记住,哈希函数根据数组大小计算给定数据项的位置,所以,这些数据项不能再放在新数组中和老数组相同的位置上。因此,不能简单的从一个数组向另一个数组拷贝数据。需要按顺序遍历老数组,用insert()方法向新数组中插入每个数据项。这叫做重新哈希化,这是一个耗时的过程,但如果要进行扩展,这个过程就是必要的。

  扩展后的数组容量通常是原来的两倍。实际上,因为数组容量应该是一个质数,所以新数组要比两倍的容量多一点。计算新数组的容量是重新哈希化的一部分。

 

  Java offers a class Vector that is an array-like data structure that can be expanded. However, it's not much help because of the need to rehash all data items when the table changes size. Expanding the array is only practical when there's plenty of time available to carry it out.


(5)
二次探测(Quadratic Probing)

  We've seen that clusters can occur in the linear probe approach to open addressing. Once a cluster forms, it tends to grow larger. Items that hash to any value in the range of the cluster will step along and insert themselves at the end of the cluster, thus making it even bigger. The bigger the cluster gets, the faster it grows.


The ratio of the number of items in a table, to the table's size, is called the load factor.
  已填入哈希表的数据项和表长的比率叫做装填因子。有10000个单元的哈希表填入6667个数据后,它的装填因子是2/3.

  当装填因子不太大时,聚集分布得比较连贯。哈希表的某个部分可能包含大量的聚集,而另一个部分还很稀疏。聚集降低了哈希表的性能。

 

  Quadratic probing is an attempt to keep clusters from forming. The idea is to probe more widely separated cells, instead of those adjacent to the primary hash site.
二次探测是防止聚集产生的一种尝试。思想是探测相隔较远的单元,而不是和原始位置相邻的单元。

(步骤是步数的平方)


  In a linear probe, if the primary hash index is x, subsequent probes go to x+1, x+2, x+3, and so on. In quadratic probing, probes go to x+1, x+4, x+9, x+16, x+25, and so on. The distance from the initial probe is the square of the step number.

(有些像网络中以太网处理冲突的一个方法。)

 

二次探测的问题
  二次探测消除了在线性探测中产生的聚集问题,这种聚集问题叫做原始聚集。然而,二次探测产生了另外一种,更细的聚集问题。之所以会发生,是因为所有映射到同一个位置的关键字在寻找空位时,探测的单元都是一样的。

  比如将184,302,420和544依次插入到表中,它们都映射到7.那么302需要以一为步长的探测,420需要以四为步长的探测,544需要以九为步长的探测。

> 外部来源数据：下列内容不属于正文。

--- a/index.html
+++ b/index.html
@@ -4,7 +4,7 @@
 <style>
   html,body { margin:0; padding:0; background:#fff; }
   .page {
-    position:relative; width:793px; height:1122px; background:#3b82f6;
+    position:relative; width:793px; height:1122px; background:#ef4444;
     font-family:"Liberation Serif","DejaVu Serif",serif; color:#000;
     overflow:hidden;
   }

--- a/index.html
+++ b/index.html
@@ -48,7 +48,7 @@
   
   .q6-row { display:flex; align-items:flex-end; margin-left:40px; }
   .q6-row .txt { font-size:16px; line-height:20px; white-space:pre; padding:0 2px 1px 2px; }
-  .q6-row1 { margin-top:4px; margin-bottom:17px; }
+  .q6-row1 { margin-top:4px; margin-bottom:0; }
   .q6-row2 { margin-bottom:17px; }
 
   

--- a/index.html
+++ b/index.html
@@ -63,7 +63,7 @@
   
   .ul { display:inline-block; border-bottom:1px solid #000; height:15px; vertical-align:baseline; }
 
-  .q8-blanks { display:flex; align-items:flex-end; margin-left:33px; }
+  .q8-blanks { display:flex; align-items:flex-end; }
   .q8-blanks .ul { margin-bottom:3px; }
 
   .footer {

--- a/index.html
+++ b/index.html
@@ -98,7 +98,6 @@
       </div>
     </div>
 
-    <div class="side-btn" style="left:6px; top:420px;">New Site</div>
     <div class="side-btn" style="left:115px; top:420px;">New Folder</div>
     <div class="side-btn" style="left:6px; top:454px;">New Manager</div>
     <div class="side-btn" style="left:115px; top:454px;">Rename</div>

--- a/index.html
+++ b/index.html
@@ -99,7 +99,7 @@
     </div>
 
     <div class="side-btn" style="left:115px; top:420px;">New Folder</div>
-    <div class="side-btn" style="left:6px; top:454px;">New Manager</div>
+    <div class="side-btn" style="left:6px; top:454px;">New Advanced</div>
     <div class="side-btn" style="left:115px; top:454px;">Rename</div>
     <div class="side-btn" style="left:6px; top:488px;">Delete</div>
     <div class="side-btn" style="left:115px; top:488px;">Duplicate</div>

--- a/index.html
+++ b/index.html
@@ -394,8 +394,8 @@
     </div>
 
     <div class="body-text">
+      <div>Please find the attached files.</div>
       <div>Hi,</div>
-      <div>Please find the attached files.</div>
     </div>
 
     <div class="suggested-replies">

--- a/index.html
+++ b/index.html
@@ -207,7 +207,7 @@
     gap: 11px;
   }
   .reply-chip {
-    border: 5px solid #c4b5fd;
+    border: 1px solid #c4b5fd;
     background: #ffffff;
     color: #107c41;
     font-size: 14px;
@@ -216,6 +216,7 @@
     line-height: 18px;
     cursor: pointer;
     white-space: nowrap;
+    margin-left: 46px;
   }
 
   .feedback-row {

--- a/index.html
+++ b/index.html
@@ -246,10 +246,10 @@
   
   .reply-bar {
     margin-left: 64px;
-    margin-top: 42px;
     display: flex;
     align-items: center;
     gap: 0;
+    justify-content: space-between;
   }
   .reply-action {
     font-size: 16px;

只要有一项,其关键字映射到7,就需要更长步长的探测。这个现象叫做二次聚集。

  二次聚集不是一个严重的问题,但是,二次探测不会经常使用,因为还有稍微好些的解决方案。

 

(6)
再哈希法(Double Hashing)
  为了消除原始聚集和二次聚集,可以使用另外的一个方法:再哈希法。二次聚集产生的原因是,二次探测的算法产生的探测序列步长总是固定的:1,4,9,16,依此类推。

  现在需要的一种方法是产生一种依赖关键字的探测序列,而不是每个关键字都一样。那么,不同的关键字即使映射到相同的数组下标,也可以使用不同的探测序列。

  方法是把关键字用不同的哈希函数再做一遍哈希化,用这个结果作为步长。对指定的关键字,步长在整个探测中是不变的,不过不同的关键字使用不同的步长。

 

  经验说明,第二个哈希函数必须具备如下特点:
1. 和第一个哈希函数不同。
2. 不能输出0(否则,将没有步长;每次探测都是原地踏步,算法将陷入死循环)。

 

Experts have discovered that functions of the following form work well:
stepSize = constant-(key%constant);
where constant is prime and smaller than the array size.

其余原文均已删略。